A View from Islington North

Arts Theatre, London (***)

© Robert Workman, Ann Mitchell (Ayn Rand), Steve John Shepherd (Gideon/George)

© Robert Workman, Ann Mitchell (Ayn Rand), Steve John Shepherd (Gideon/George) in David Hare’s Ayn Rand Takes a Stand

This is a strange evening. Styled an evening of political satire, it turns out to be an under-whelming evening save for one major exception.Once upon a time political satire was all the rage on television and still produces programmes such as In the Thick of It. In recent years, however, a new generation of young playwrights has emerged under the wings of Theatre Uncut – the first an evening responding to the austerity cuts, the second instigated by director Cressida Brown on censorship and the tension between art and politics.

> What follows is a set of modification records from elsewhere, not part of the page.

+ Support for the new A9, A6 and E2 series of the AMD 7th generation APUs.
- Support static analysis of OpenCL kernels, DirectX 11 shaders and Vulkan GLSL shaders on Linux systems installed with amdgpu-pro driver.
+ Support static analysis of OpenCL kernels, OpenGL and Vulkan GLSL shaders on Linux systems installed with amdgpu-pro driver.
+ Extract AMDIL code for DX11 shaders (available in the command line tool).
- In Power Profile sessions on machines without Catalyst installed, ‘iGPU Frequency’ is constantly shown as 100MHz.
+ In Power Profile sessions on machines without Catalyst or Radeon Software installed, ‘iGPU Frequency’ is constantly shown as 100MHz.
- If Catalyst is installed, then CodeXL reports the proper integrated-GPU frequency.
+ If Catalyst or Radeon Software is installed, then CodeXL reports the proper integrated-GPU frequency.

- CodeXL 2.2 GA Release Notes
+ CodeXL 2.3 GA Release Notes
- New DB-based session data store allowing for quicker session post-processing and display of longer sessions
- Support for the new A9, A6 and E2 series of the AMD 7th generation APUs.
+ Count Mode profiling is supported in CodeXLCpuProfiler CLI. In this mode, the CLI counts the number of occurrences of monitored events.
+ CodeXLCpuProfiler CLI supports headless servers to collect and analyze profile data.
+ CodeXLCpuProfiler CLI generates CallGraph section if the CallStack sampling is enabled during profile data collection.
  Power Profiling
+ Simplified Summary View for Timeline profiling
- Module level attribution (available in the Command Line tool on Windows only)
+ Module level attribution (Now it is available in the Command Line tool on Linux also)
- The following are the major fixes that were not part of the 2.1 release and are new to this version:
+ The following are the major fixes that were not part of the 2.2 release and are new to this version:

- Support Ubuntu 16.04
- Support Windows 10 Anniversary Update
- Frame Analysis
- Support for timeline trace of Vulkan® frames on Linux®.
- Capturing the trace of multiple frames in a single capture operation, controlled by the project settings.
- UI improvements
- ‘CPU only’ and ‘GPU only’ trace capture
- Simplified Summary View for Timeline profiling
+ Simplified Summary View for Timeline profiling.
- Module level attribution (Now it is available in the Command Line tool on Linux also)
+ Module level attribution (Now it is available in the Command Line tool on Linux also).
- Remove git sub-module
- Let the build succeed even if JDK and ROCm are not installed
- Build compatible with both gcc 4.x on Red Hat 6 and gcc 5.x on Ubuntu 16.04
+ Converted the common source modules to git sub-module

Terrific evenings both, the plays short, pungent by two of those here – Mark Ravenhill, Caryl Churchill – also introduced us to the latest tyros such as Anders Lustgarten, Jack Thorne, Lucky Kirkwood as well as the inestimable David Greig (now in charge of Edinburgh’s Lyceum).

Beside them, expertly staged and performed as it is and as you’d expect from Max Stafford Clark whose own record of political comment goes back over four decades, satire or topicality in A View from Islington North (the Labour leader’s own constituency) is in short supply with the exception of David Hare’s Ayn Rand Takes A Stand.

Ayn Rand, the darling of the Republican Right, comes over in Hare’s selective excerpt as a staunch capitalist, her mantra, according to Hare, an unfettered, unregulated Free Market and commensurately, free movement of labour. Enter Theresa May, all for keeping out new labour (in both senses). And a dithering Gideon/George Osborne caught between opposing mantras.

Rip-roaringly delivered by Ann Mitchell as Rand with Jane Wymark and Steve John Shepherd, at least Hare has found a way of refreshing current over-flogged arguments.

© Robert Workman, Sarah Alexander as Mrs Morrison in The Mother by Mark Ravenhill

© Robert Workman, Sarah Alexander as Mrs Morrison in The Mother by Mark Ravenhill

For the others, three have been seen before: in Ravenhill’s The Mother (first produced in 2007) – a short sharp expletive filled vignette of grief forestalled, his conceit is to repeat one word – Mrs Morrison – numerous times by two Army officers attempting to interrupt Sarah Alexander’s mouthy mum.

Churchill’s conceit in Tickets Are Now On Sale (part of Theatre Uncut’s 2015 Walking the Tightrope collection) is to gradually replace ordinary words with marketing vocabulary, a ploy she’s used elsewhere to greater effect.

© Robert Workman, Joseph Prowen (Giles), Bruce Alexander (Chief Whip) in How to get ahead in Politics by Stella Feehily

© Robert Workman, Joseph Prowen (Giles), Bruce Alexander (Chief Whip) in How to get ahead in Politics by Stella Feehily

Alistair Beaton’s direct reference in The Accidental Leader is mildly amusing, a light spoof on rumoured internal conspiracies to depose Corbyn whilst Stella Feehily’s How To Get Ahead in Politics is a sketch familiar to any watchers of Yes, Minister or its stage sequel.

The evening ends with a typical Billy Bragg rouser, but in truth, it’s too late. The horse has long since bolted.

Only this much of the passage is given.